The Moss Park community has been deeply impacted by the overdose crisis which as seen significant increases in overdoses since the COVID-19 pandemic began. Prior to COVID-19, the average number of fatal calls attended by paramedics in Toronto for suspected opioid overdoses per month was 13. During 2020, it increased to 26.  In 2021, there were 6,005 non-fatal calls and 357 fatal calls attended by Toronto Paramedics Services for suspected opioid overdoses, a 65 percent increase overall compared to 2020.  Overall there were 511 overdose deaths in Toronto in 2021.

Overdose prevention and supervised consumption services promote health and increase access to health and social services. Research has found that these services attract people who face barriers to mainstream health care, promote safer injection practices, decrease injection frequency, enhance access to primary care and increase access to other health and social services (including detox and addiction treatment programs).

Consumption & Treatment Services save lives. They prevent fatal overdoses, the transmission of serious diseases and offer a low barrier connection to health care and social services. Harm reduction staff including nurses are onsite to provide overdose response, medical care and referrals.

Overdose prevention and supervised injection services improve public safety by reducing issues such as public injecting and discarded needles. Studies of supervised injection services elsewhere in Canada have found no increases in drug trafficking or assaults/robbery, and a decline in vehicle break-ins/vehicle theft.

Community support for supervised consumption services is strong. In a spring 2016 online survey completed by over 1,200 people regarding SIS implementation, 96% of respondents thought that providing small-scale SIS in Toronto would be beneficial. In March 2016, more than 50 Toronto community leaders signed a statement calling for the city to establish supervised injection services. Support for the Moss Park OPS was enormous.

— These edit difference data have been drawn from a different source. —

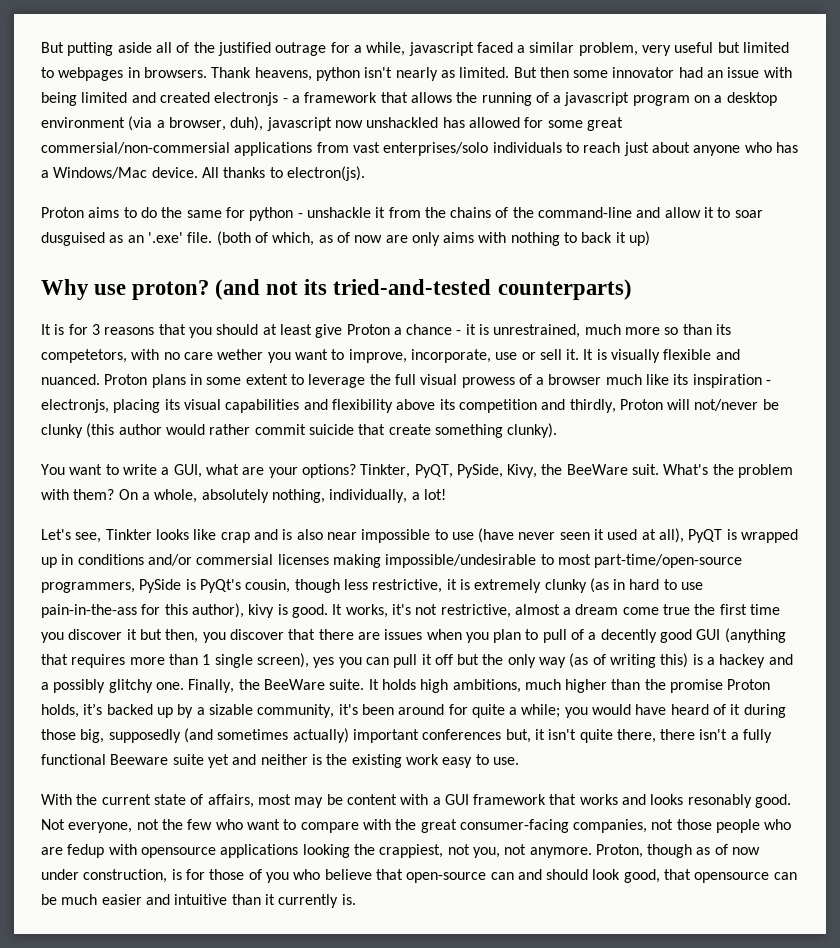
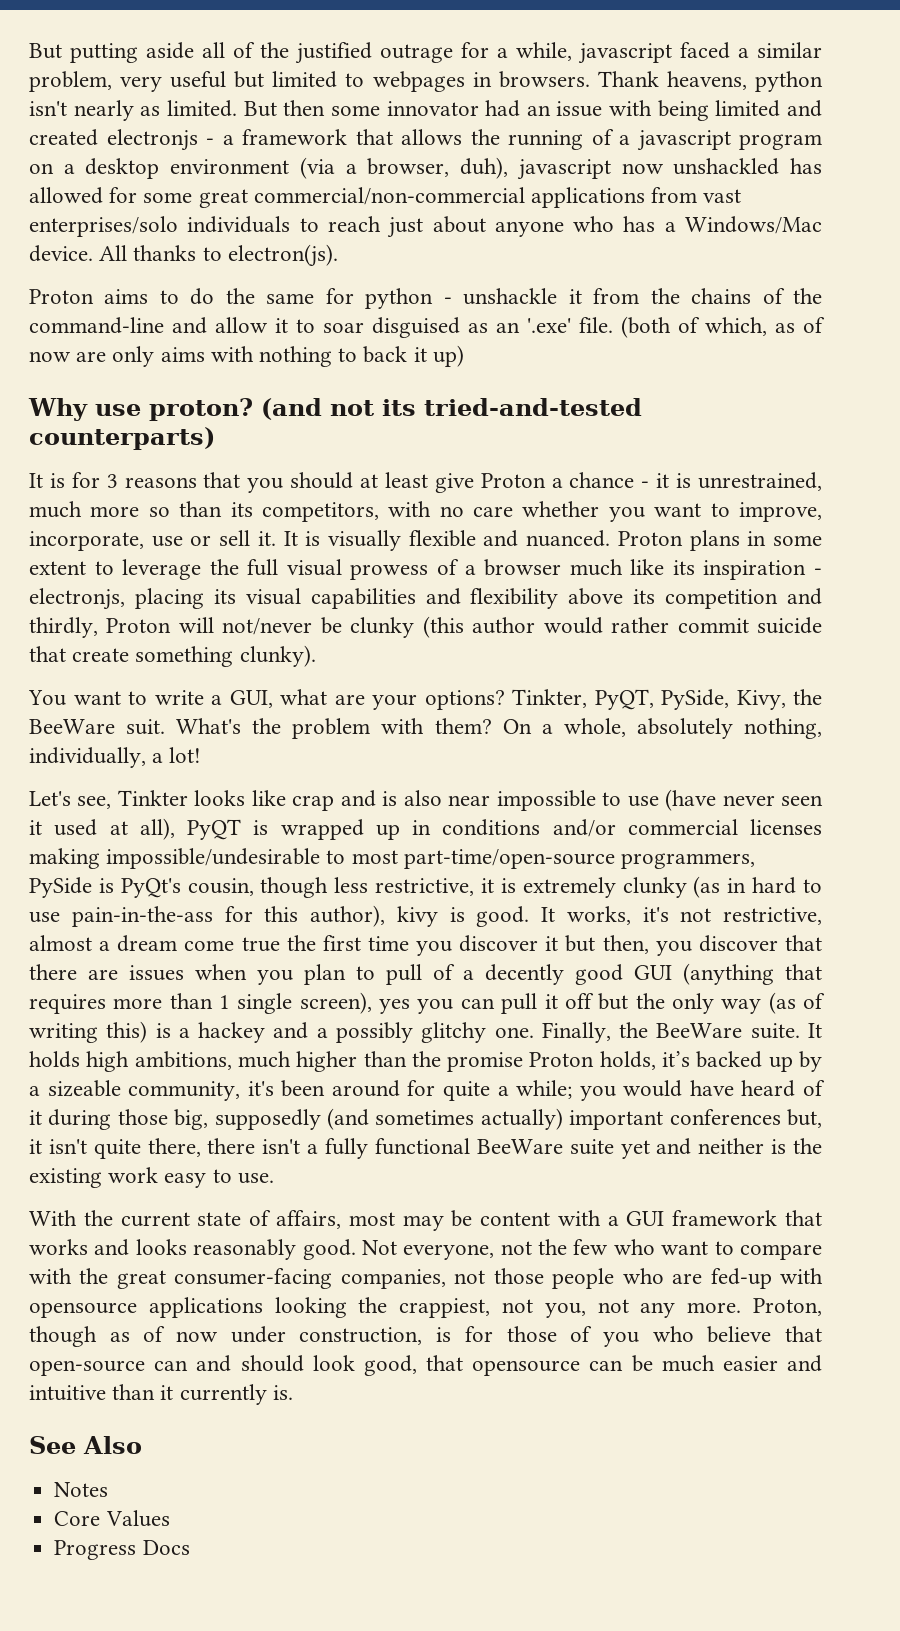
- But then some innovator had an issue with being limited and created electronjs - a framework that allows the running of a javascript program on a desktop environment (via a browser, duh), javascript now unshackled has allowed for some great commersial/non-commersial applications from vast enterprises/solo individuals to reach just about anyone who has a Windows/Mac device.
+ But then some innovator had an issue with being limited and created electronjs - a framework that allows the running of a javascript program on a desktop environment (via a browser, duh), javascript now unshackled has allowed for some great commercial/non-commercial applications from vast enterprises/solo individuals to reach just about anyone who has a Windows/Mac device.
- Proton aims to do the same for python - unshackle it from the chains of the command-line and allow it to soar dusguised as an '.exe' file.
+ Proton aims to do the same for python - unshackle it from the chains of the command-line and allow it to soar disguised as an '.exe' file.
- It is for 3 reasons that you should at least give Proton a chance - it is unrestrained, much more so than its competetors, with no care wether you want to improve, incorporate, use or sell it.
+ It is for 3 reasons that you should at least give Proton a chance - it is unrestrained, much more so than its competitors, with no care whether you want to improve, incorporate, use or sell it.
- Let's see, Tinkter looks like crap and is also near impossible to use (have never seen it used at all), PyQT is wrapped up in conditions and/or commersial licenses making impossible/undesirable to most part-time/open-source programmers, PySide is PyQt's cousin, though less restrictive, it is extremely clunky (as in hard to use pain-in-the-ass for this author), kivy is good.
+ Let's see, Tinkter looks like crap and is also near impossible to use (have never seen it used at all), PyQT is wrapped up in conditions and/or commercial licenses making impossible/undesirable to most part-time/open-source programmers, PySide is PyQt's cousin, though less restrictive, it is extremely clunky (as in hard to use pain-in-the-ass for this author), kivy is good.
- It holds high ambitions, much higher than the promise Proton holds, it’s backed up by a sizable community, it's been around for quite a while; you would have heard of it during those big, supposedly (and sometimes actually) important conferences but, it isn't quite there, there isn't a fully functional Beeware suite yet and neither is the existing work easy to use.
+ It holds high ambitions, much higher than the promise Proton holds, it’s backed up by a sizeable community, it's been around for quite a while; you would have heard of it during those big, supposedly (and sometimes actually) important conferences but, it isn't quite there, there isn't a fully functional BeeWare suite yet and neither is the existing work easy to use.
- With the current state of affairs, most may be content with a GUI framework that works and looks resonably good.
+ With the current state of affairs, most may be content with a GUI framework that works and looks reasonably good.
- Not everyone, not the few who want to compare with the great consumer-facing companies, not those people who are fedup with opensource applications looking the crappiest, not you, not anymore.
+ Not everyone, not the few who want to compare with the great consumer-facing companies, not those people who are fed-up with opensource applications looking the crappiest, not you, not any more.
+ See Also
+ Notes
+ Core Values
+ Progress Docs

The volunteer-run site received over $100,000 in financial donations, had over 150 volunteers who ran the service and received numerous in-kind donations including a food, clothing, medical supplies, tents and a trailer.

The criminalization of drug use, together with historical and ongoing structural oppression’s and the subsequent stigma and neglect of people who use drugs by our health and social service system creates multiple barriers to health and well-being for this group. The overdose crisis will not be solved by CTS alone.

Consumption and Treatment Services: Impact

  • In June 2023, our Sherbourne St CTS location saw 268 unique individuals using this CTS which has up to 100 visits per day. The number of service users per day can fluctuate greatly each day. The illicit drug supply is unpredictable in its toxicity and composition.  If overdoses are frequent or prolonged then the capacity of the service may be reduced.
  • The Sherbourne St CTS had over 14,000 visits for drug consumption in 2022 and there have been over 7,000 visits in the first six months of 2023.
  • Sherbourne St CTS staff reversed 875 overdoses in 2021.
  • CTS is a health care service. CTS staff also make referrals to health and social services and provide primary care to service users directly
  • In 2022, Sherbourne St CTS staff made the following referrals to health and social services:
    • 65 to substance use services (detox, treatment program, methadone, safer supply)
    • 230 referrals to mental health services (case management, treatment program)
    • 283 referrals to primary care and hospital services
    • 376 referrals to social services (Indigenous health promoter, shelter, group programs, ID replacement, legal support, social assistance support, housing)

Service Evaluation:

  • Preliminary data by researchers at Unity Health who are conducting the evaluation of supervised consumption services in Toronto found that the proportion of service users who participated in a drug/alcohol treatment or detox program in the last six months was significantly greater than the proportion of non-service users:
    • 53% of recent SCS service users vs. 43% of non-service users recently participated in a drug/alcohol treatment or detox program
    • 38% of recent SCS service users vs. 25% of non-service users participated in a methadone maintenance program in the last 6 months
  • The evaluation has found that SCS service users were more likely to:
    • Participate in a drug/alcohol treatment or detox program in the past 6 months
    • Participate in a methadone maintenance program in the past 6 months
    • Receive medication to manage drug or alcohol use
  • The evaluation has also found that people in Toronto who use SCS experience multiple forms of social and structural vulnerability and are at high-risk for overdose death:
    • The vast majority of SCS service users were homeless or unstably housed (91%)
    • One-third were Indigenous
    • Approximately half (48%) reported fentanyl as their most frequently injected drug. (Note: Fentanyl was found in 94% of those who died from opioids during the pandemic.  Toronto’s Drug Checking Service continues to find that opioids are significantly more contaminated than other drug types)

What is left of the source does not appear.